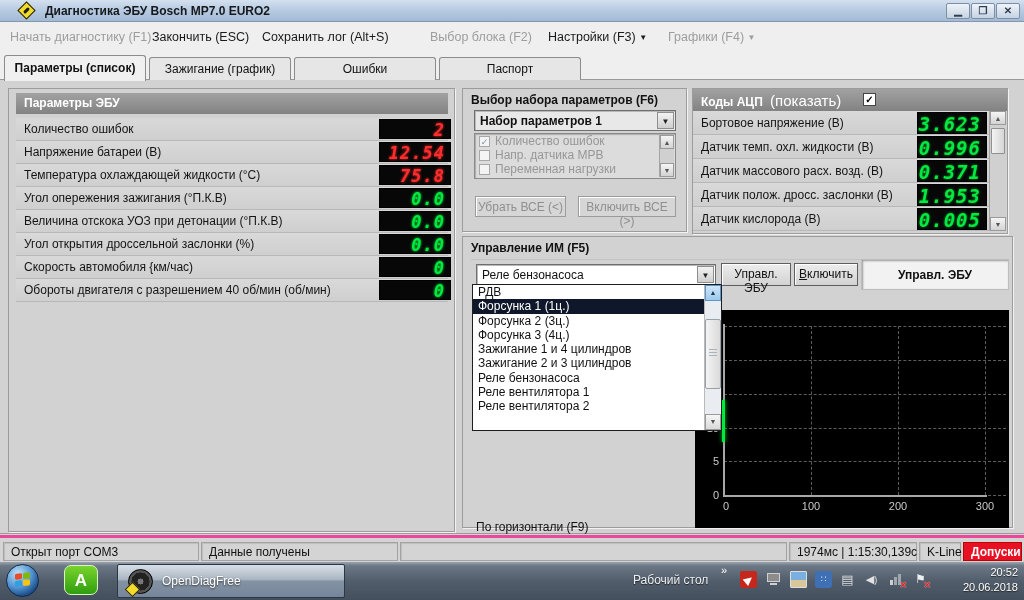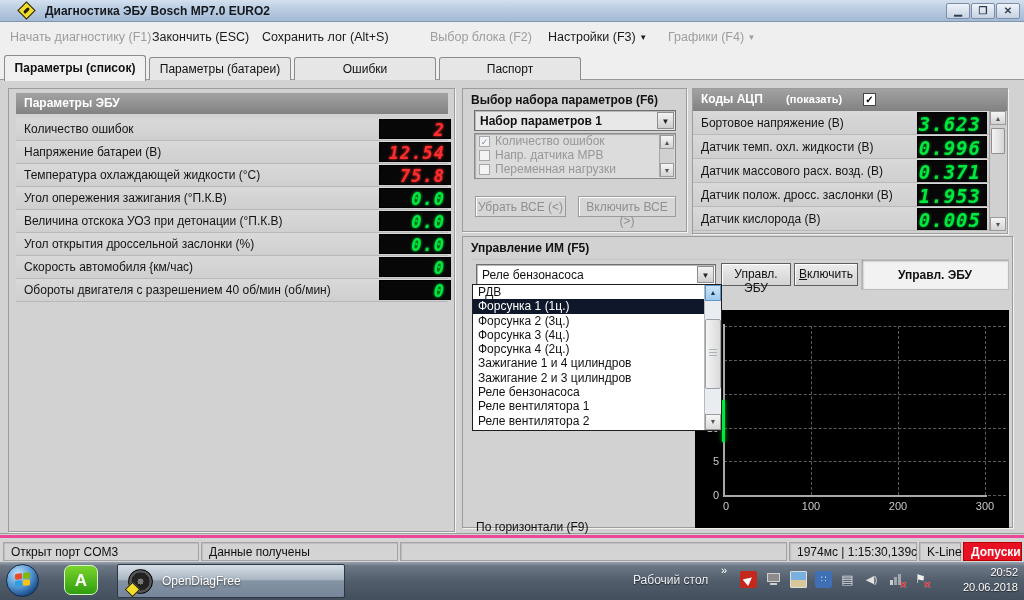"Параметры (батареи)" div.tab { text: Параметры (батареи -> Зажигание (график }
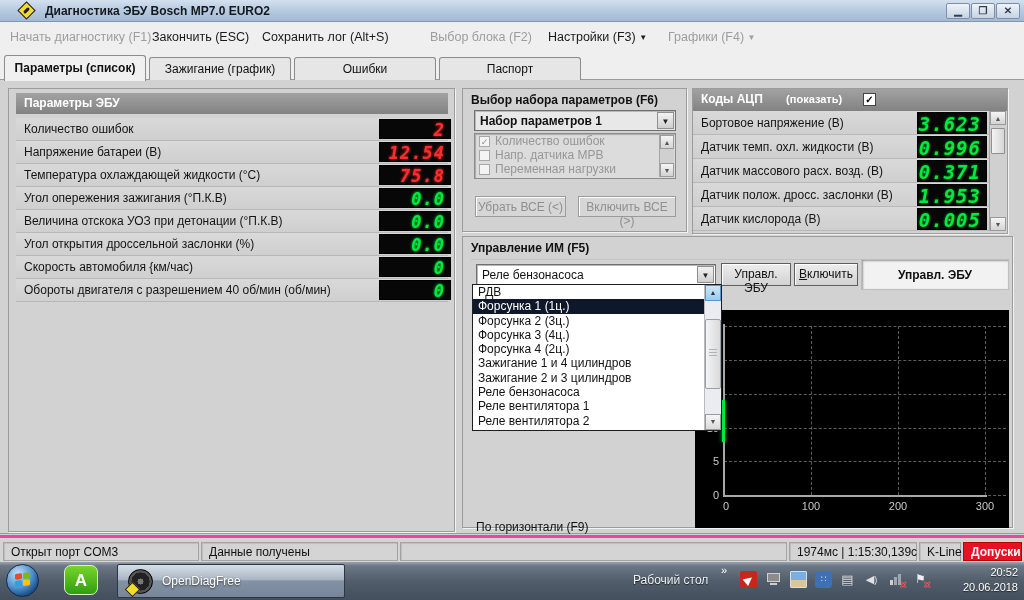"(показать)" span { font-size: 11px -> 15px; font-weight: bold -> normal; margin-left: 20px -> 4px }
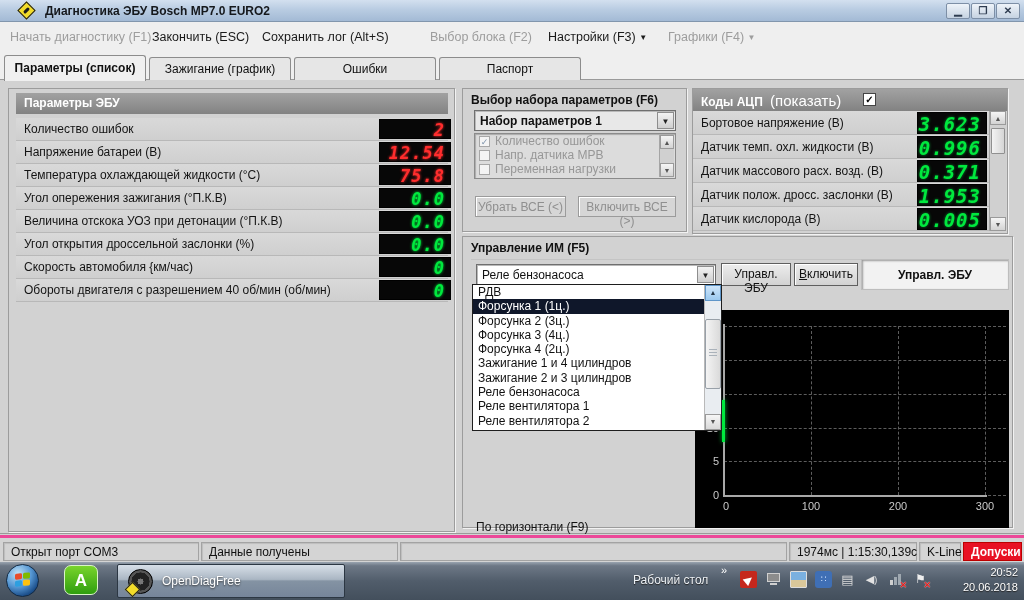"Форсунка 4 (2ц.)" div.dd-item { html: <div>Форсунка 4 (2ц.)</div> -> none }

* * * * *

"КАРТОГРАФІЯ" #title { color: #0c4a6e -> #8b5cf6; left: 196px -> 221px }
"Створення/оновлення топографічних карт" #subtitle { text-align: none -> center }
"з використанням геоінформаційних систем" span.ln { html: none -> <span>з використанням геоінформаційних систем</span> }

* * * * *

** TASK PROMPT **
Please set down, exactly and with no pictures, the lines in the entries above starting at the one holding "text: Параметры (батареи" and ending at the one holding "html: <div>Форсунка 4", ends included.

** RESULT **
"Параметры (батареи)" div.tab { text: Параметры (батареи -> Зажигание (график }
"(показать)" span { font-size: 11px -> 15px; font-weight: bold -> normal; margin-left: 20px -> 4px }
"Форсунка 4 (2ц.)" div.dd-item { html: <div>Форсунка 4 (2ц.)</div> -> none }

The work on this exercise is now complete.